Renee and I will be their as vendors this year. We will have some dwarf and miniature plants, as well as a lot of train stuff. Hope to have many of you visit our booth.


----------



## NTCGRR (Jan 2, 2008)

Bubba and I are leaving for the show in about an hour to help set up , see ya there.


----------



## Robbie Hanson (Jan 4, 2008)

I am in KC and should be at Ray's display with the Big Boy all day tomorrow(Saturday).


----------



## John J (Dec 29, 2007)

Well....Have you gathered yet? Did you take any pic's?


----------



## Trains (Jan 2, 2008)

John,

I think everyone forgot there cameras.


----------



## John J (Dec 29, 2007)

Shirly you Jest.


----------



## Robbie Hanson (Jan 4, 2008)

I've got 250+ pics--I'll upload them when I get home and will post.


----------



## Jerry McColgan (Feb 8, 2008)

Posted By Robbie Hanson on 15 Aug 2009 09:12 PM 
I've got 250+ pics--I'll upload them when I get home and will post. 

The baton has been passed to the new generation of MLSers!

Jerry


----------



## NTCGRR (Jan 2, 2008)

Well Bubba and I got home around lunch time Sunday. Had a good ,busy time. Photos later 
I was disoppointed in not seeing very many local club members attending. 
Good dealer sullection. Great layouts . 
not enough time to sit around and visit. 

This will be the place for the 2011 nationals, we need everyone to take an interest and not just exspect it to be done for them.


----------



## Madstang (Jan 4, 2008)

I was dissappointed with our club turnout..as this is the only large scale train show around this area!

I only hope for the 2011 National that our club members realize that they need to support this show...or shows like this will die out and they will have to go farther to get a taste of this type of thing!

A show like this one only happens once a year, and if you can't get to the other large shows you really missed out on a great happening. 

I really can't see what was more important then this show...I missed the IOWA State fair to be there! And I NEVER miss that!!!

So I hope that anyone reading this realizes how important this show is for our area, and how they need to support this show next year and the national that is going to be hosted there at the same place, help will be needed on many levels! 

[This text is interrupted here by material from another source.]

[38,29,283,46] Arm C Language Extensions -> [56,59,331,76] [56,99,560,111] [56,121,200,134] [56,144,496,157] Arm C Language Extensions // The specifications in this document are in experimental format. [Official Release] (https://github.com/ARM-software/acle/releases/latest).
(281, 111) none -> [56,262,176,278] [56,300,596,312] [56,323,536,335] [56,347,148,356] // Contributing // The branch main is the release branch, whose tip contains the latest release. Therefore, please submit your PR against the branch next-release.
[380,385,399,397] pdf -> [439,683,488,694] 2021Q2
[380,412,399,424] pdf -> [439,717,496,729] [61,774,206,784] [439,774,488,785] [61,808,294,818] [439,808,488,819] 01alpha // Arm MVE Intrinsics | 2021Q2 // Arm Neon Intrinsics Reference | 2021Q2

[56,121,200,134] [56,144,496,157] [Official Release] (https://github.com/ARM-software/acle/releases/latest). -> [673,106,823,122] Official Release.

People need to be planning to make it next year NOW!!!!!!!!! 

David and his wife did a SUPER job, but can't do EVERYTHING themselves, maybe there would have been a MLS "thing", if there were more people that took an interest besides the folks that worked their behinds off to make the show a huge success! Everyone I saw involved with every aspect of the show was busy, with plates full!

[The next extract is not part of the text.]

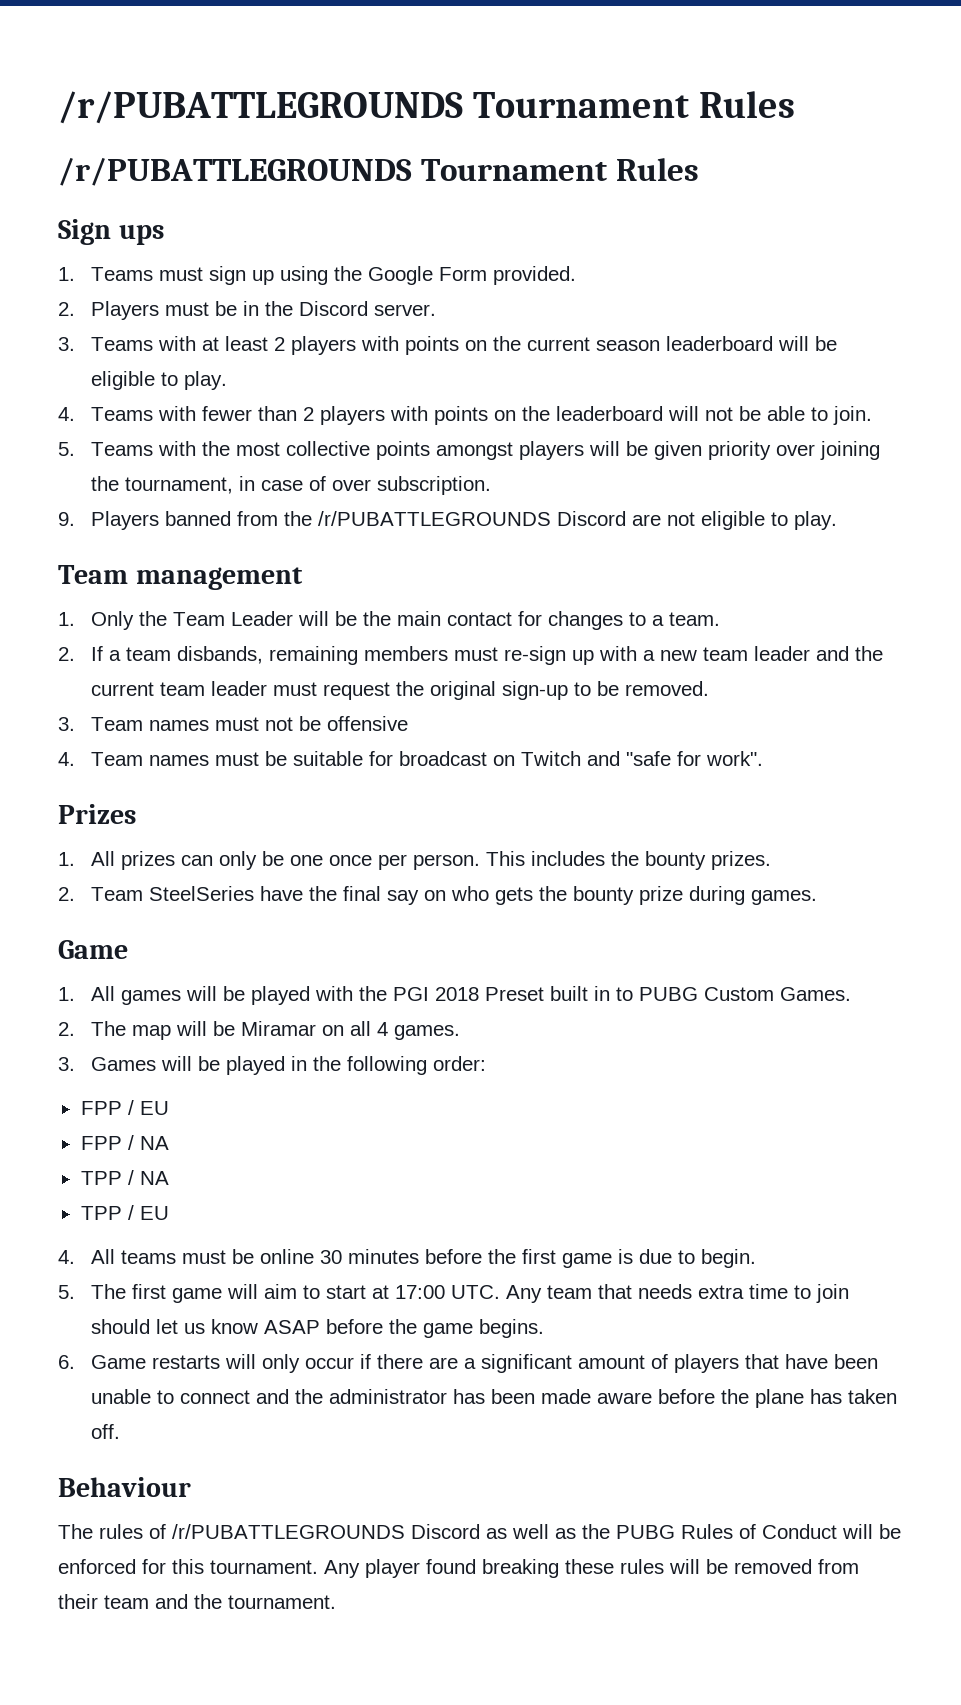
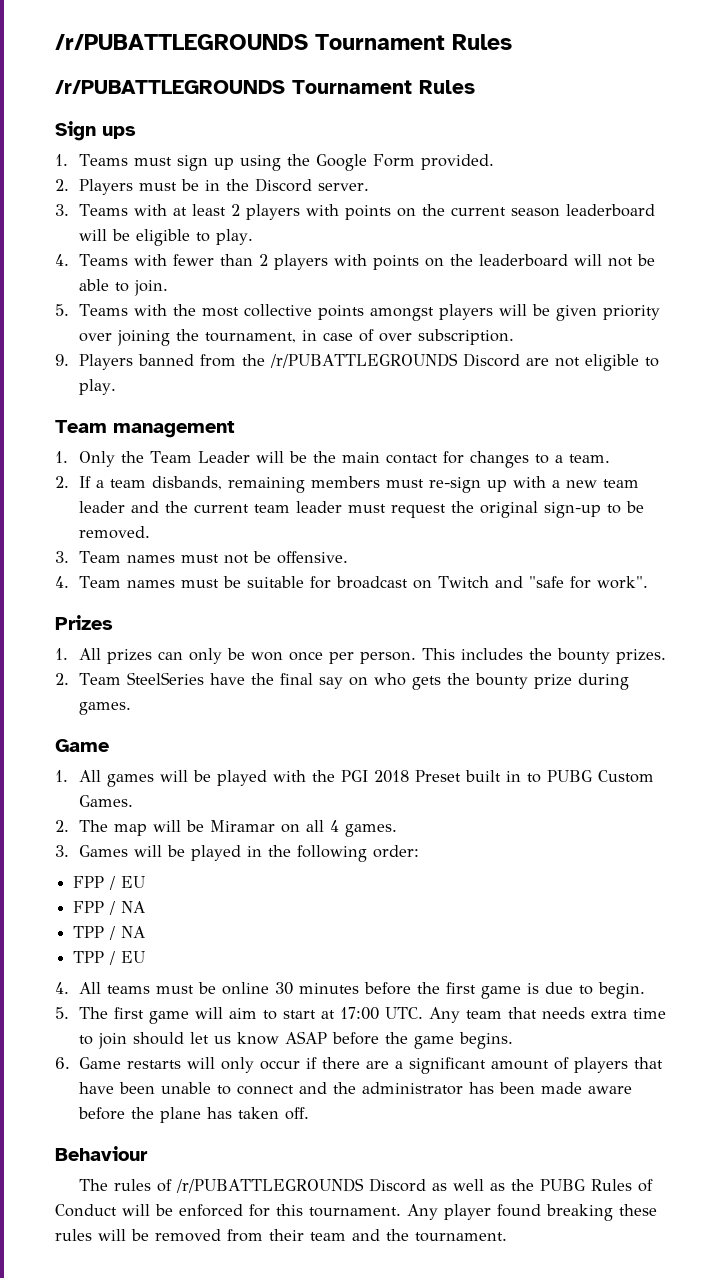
[326,716,408,731] offensive -> [277,551,349,564] offensive.
[289,855,323,866] one -> [251,652,284,661] won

Stepping up to the plate is what is needed and ....."If not me...who...if not now....when?" To coin a phrase of a MUCH greater man them myself! But it sums it all up!!!!

I hope this message reaches all of those who missed out on a GREAT thing that happened in KS last week end!!!!


With hope of seeing more people stepping up to the plate 
Bubba


----------



## Biblegrove RR (Jan 4, 2008)

I am very glad that I took a day off Friday and visited this show. Although the attendence was disappointing to me, the show was not! Allot of dealers made the commitment and investment to show up and support our hobby but the members/customers did not? I was fortunate enough to meet members of the Ozark Club and that was cool. I am proud of my very own club's (Gateway Garden Railroad Club) attendence and support. I even won a sucker for conquering Jim's switching challenge! Kudos to the Promoter of this and other events. David has invested more in promoting our hobby than anyone I've ever met and I thank him for it! Everyone should...


----------



## NTCGRR (Jan 2, 2008)

Had good visits with John Bible. hes just alright...


----------



## rhyman (Apr 19, 2009)

It was my first large-scale event and well worth the six hour drive to get there. Came home with six new pieces of rolling stock (I now have more cars than track.) I'm already looking forward to next year. It was nice to get to meet some of you folks on the list, and -- by the way -- Marty is not nearly as weird as you all said he was!


----------



## Madstang (Jan 4, 2008)

Posted By rhyman on 18 Aug 2009 02:20 PM 
It was my first large-scale event and well worth the six hour drive to get there. Came home with six new pieces of rolling stock (I now have more cars than track.) I'm already looking forward to next year. It was nice to get to meet some of you folks on the list, and -- by the way -- Marty is not nearly as weird as you all said he was! Obviously you don't know him well enough yet...more wierd then you care to know!
also matters what time of the day it is!









Bubba


----------